When the listing below reaches the line that has "align-items: flex-end ->", start reproducing exactly; stop after the line that has "html: <div> <div>", and drop the pictures.

(Dataset entries Opens)

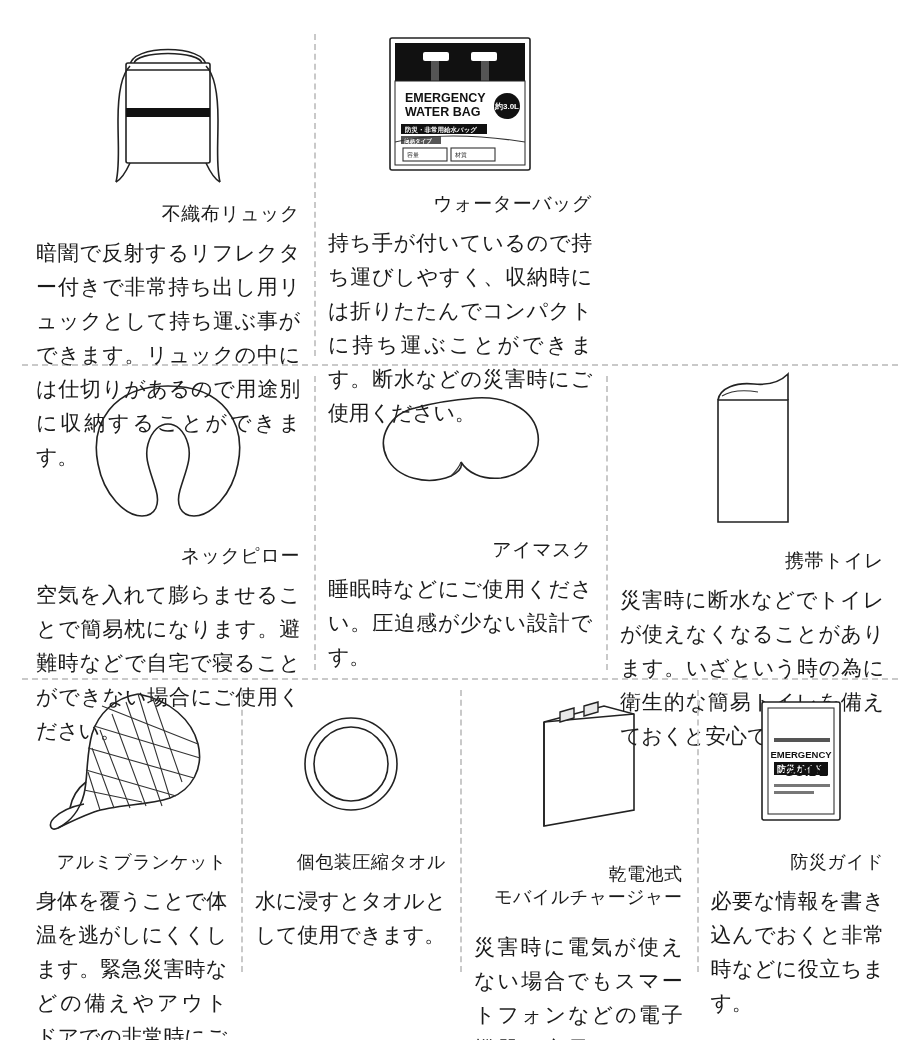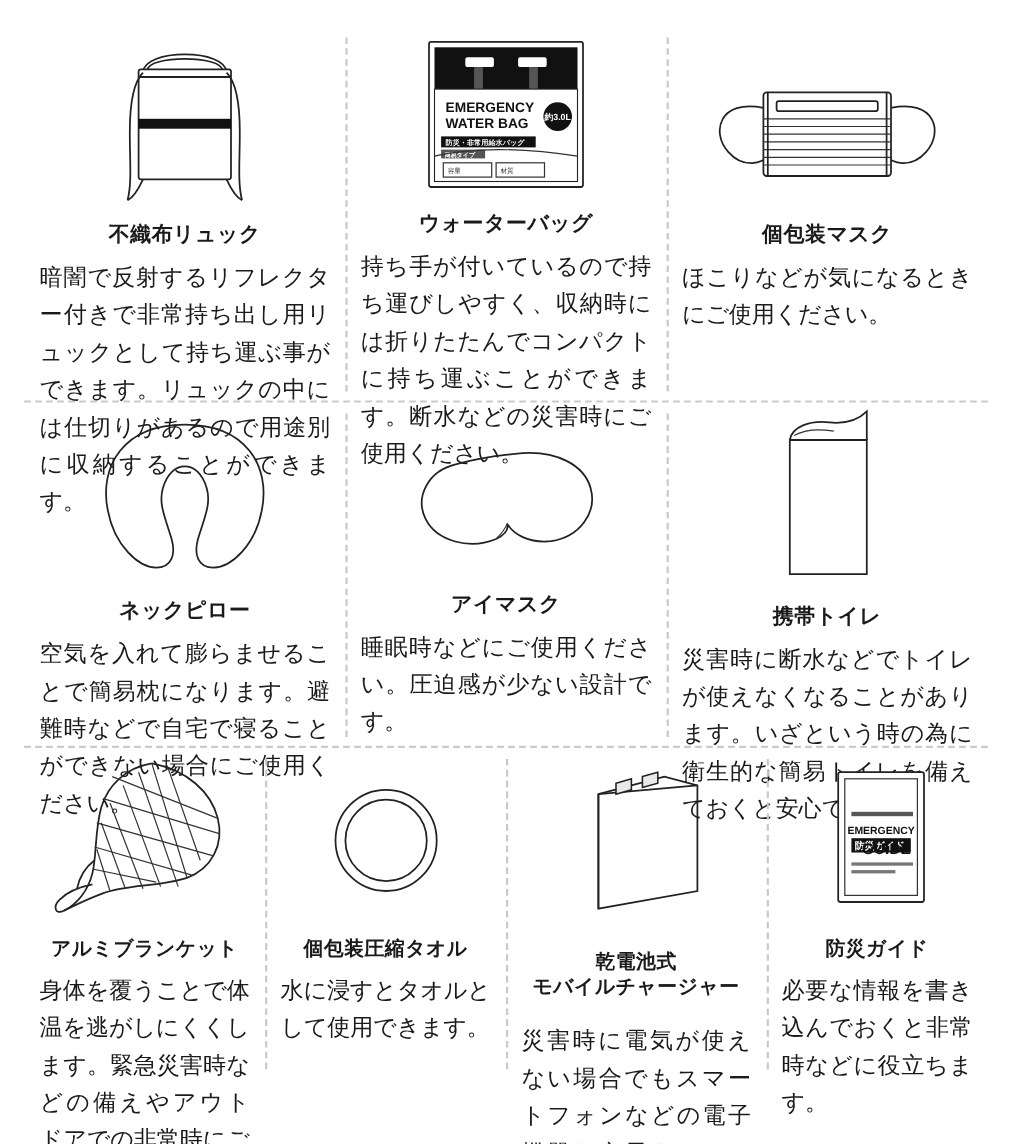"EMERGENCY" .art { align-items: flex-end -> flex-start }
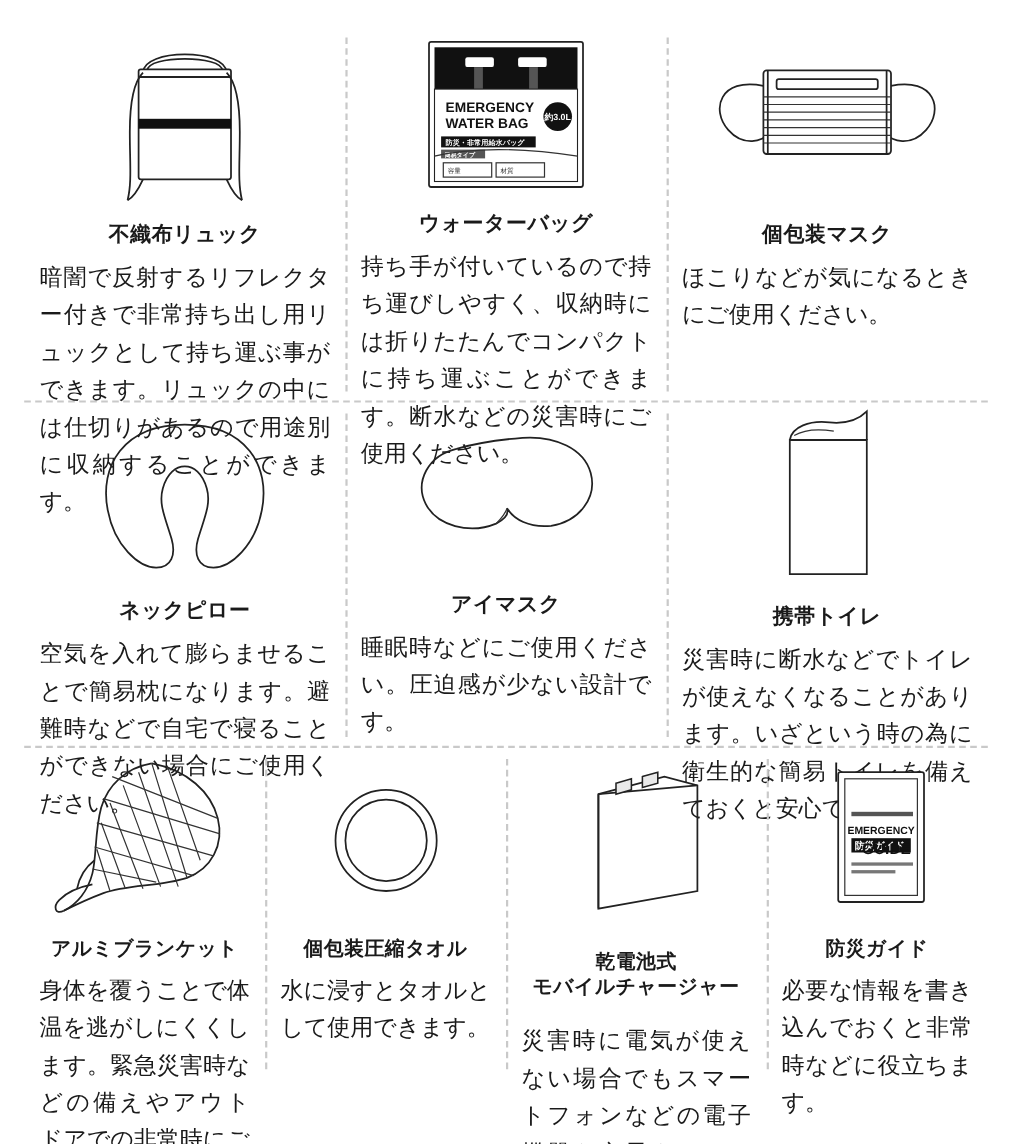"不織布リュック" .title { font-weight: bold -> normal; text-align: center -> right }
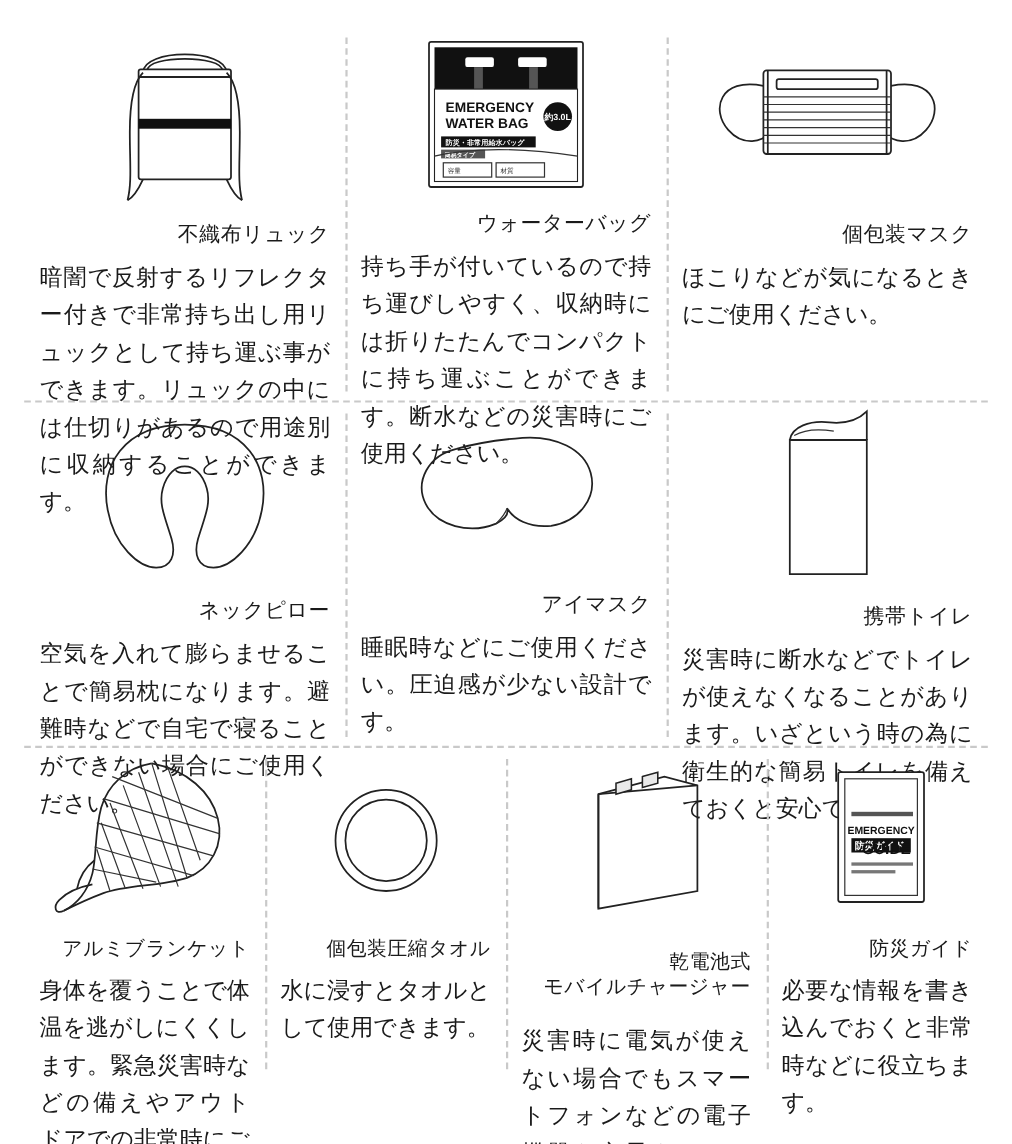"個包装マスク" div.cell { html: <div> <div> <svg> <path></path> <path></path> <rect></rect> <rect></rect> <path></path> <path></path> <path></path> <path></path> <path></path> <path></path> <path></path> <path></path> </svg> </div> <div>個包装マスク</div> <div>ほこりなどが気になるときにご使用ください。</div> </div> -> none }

(Dataset entries Closes)
(Dataset entries Opens)

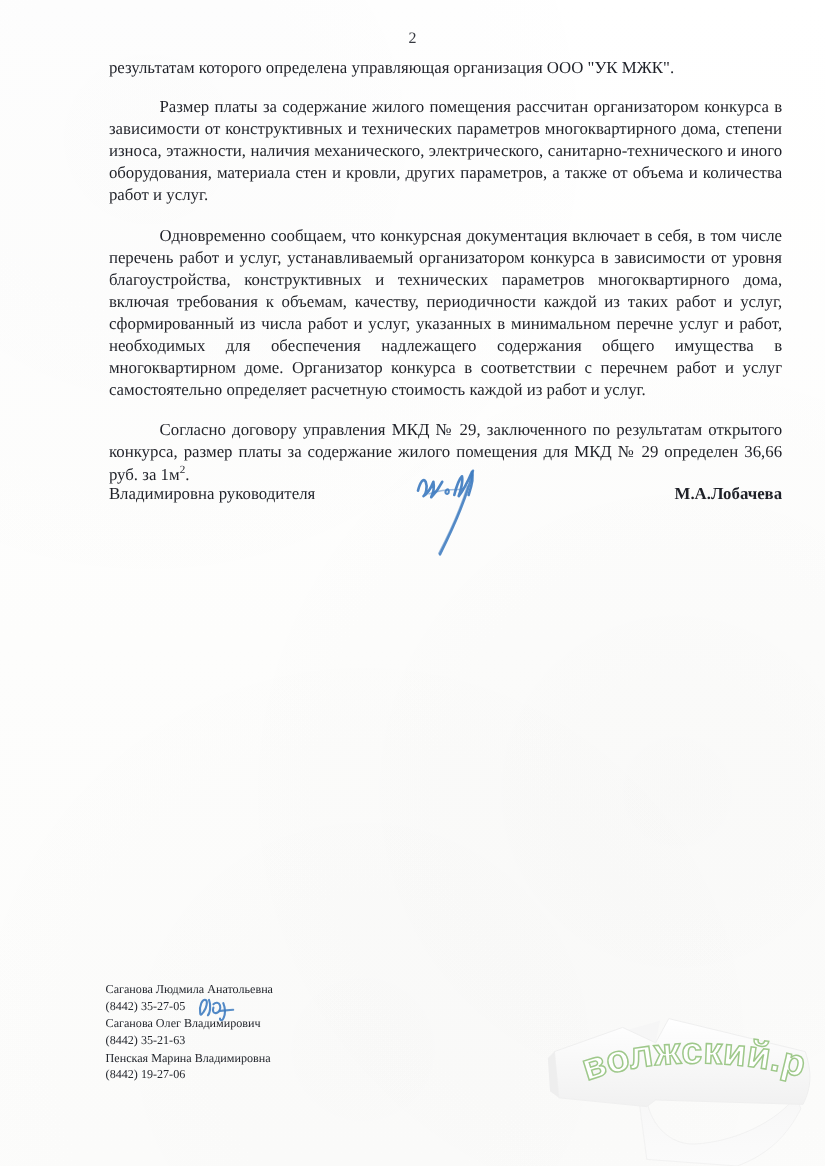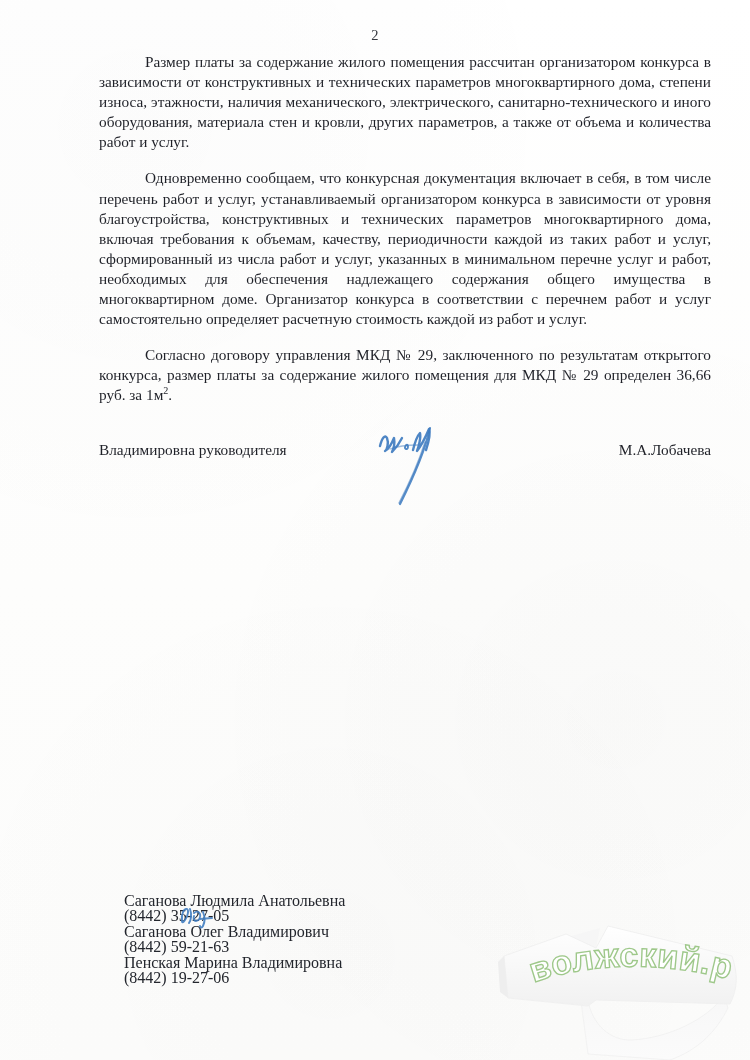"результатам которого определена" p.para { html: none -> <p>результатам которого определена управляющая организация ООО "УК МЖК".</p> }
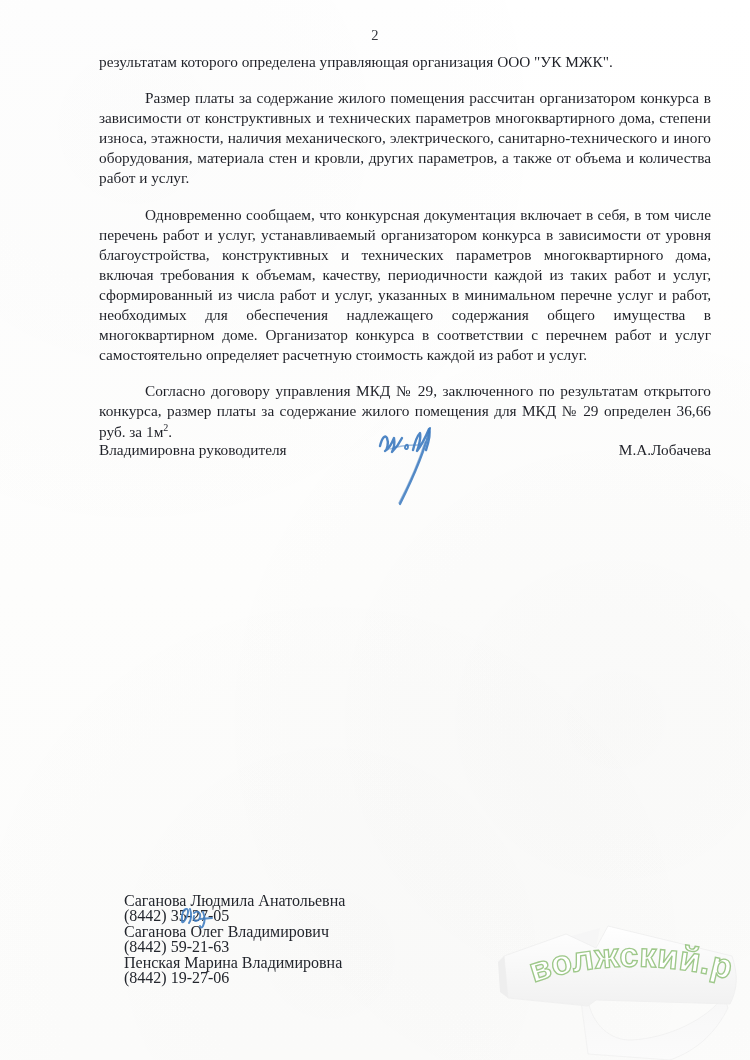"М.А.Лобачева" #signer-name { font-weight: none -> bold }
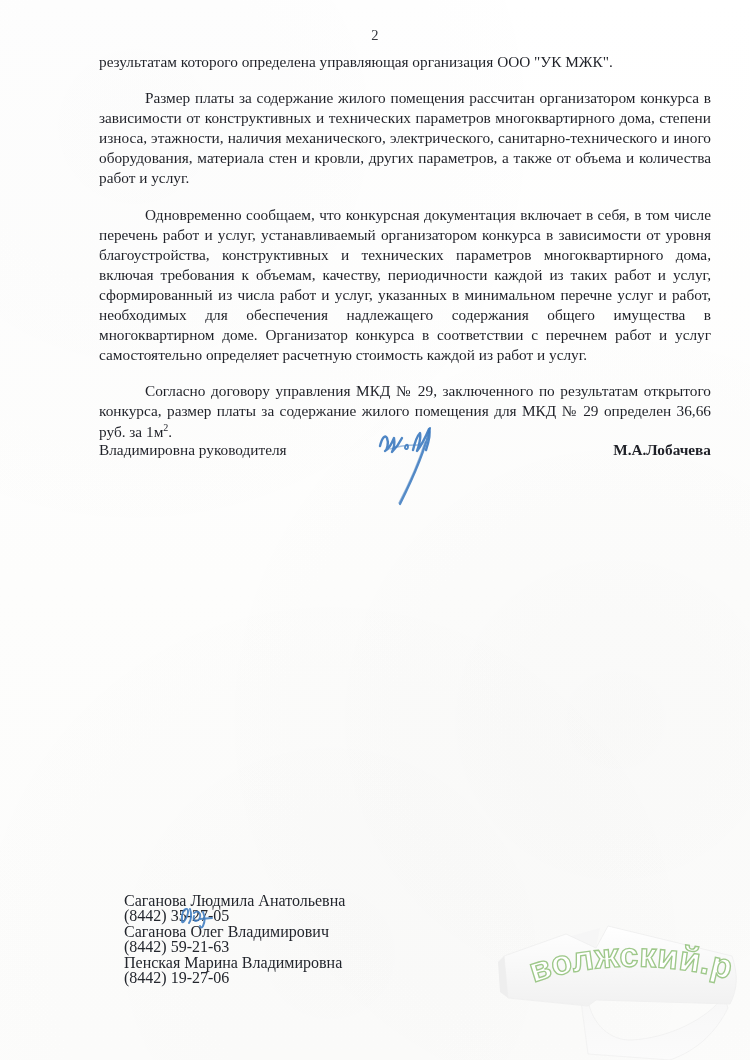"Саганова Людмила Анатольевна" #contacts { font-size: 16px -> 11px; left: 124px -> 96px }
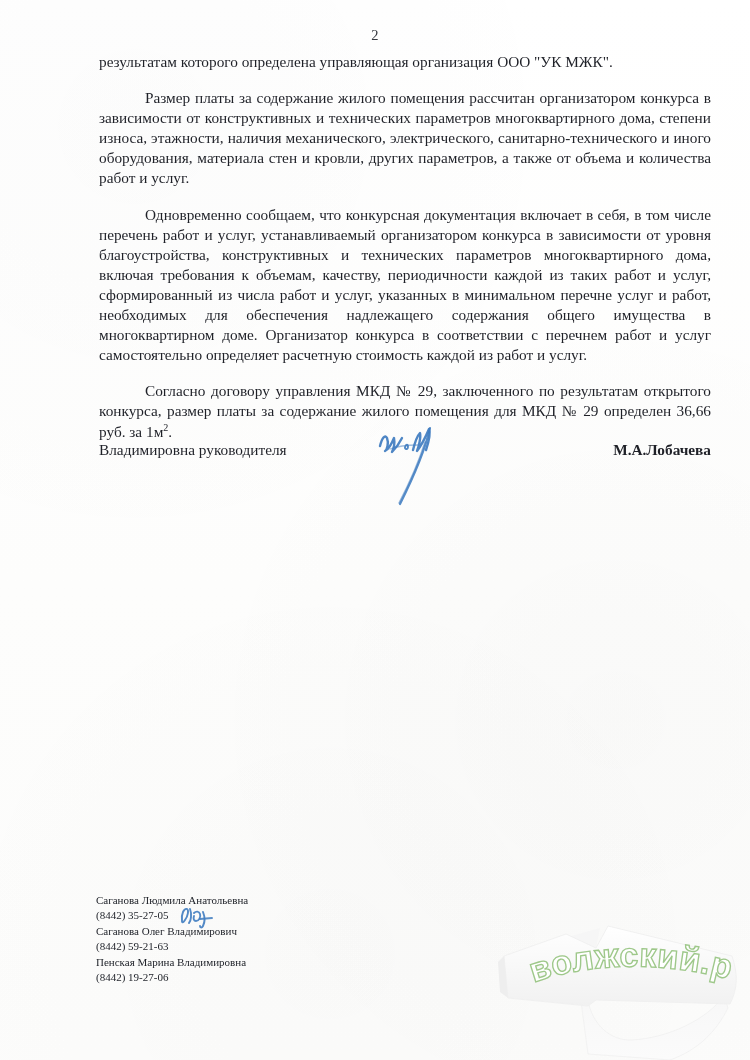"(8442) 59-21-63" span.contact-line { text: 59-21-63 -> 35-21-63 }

(Dataset entries Closes)

◆ **Task result**
"EMERGENCY" .art { align-items: flex-end -> flex-start }
"不織布リュック" .title { font-weight: bold -> normal; text-align: center -> right }
"個包装マスク" div.cell { html: <div> <div> <svg> <path></path> <path></path> <rect></rect> <rect></rect> <path></path> <path></path> <path></path> <path></path> <path></path> <path></path> <path></path> <path></path> </svg> </div> <div>個包装マスク</div> <div>ほこりなどが気になるときにご使用ください。</div> </div> -> none }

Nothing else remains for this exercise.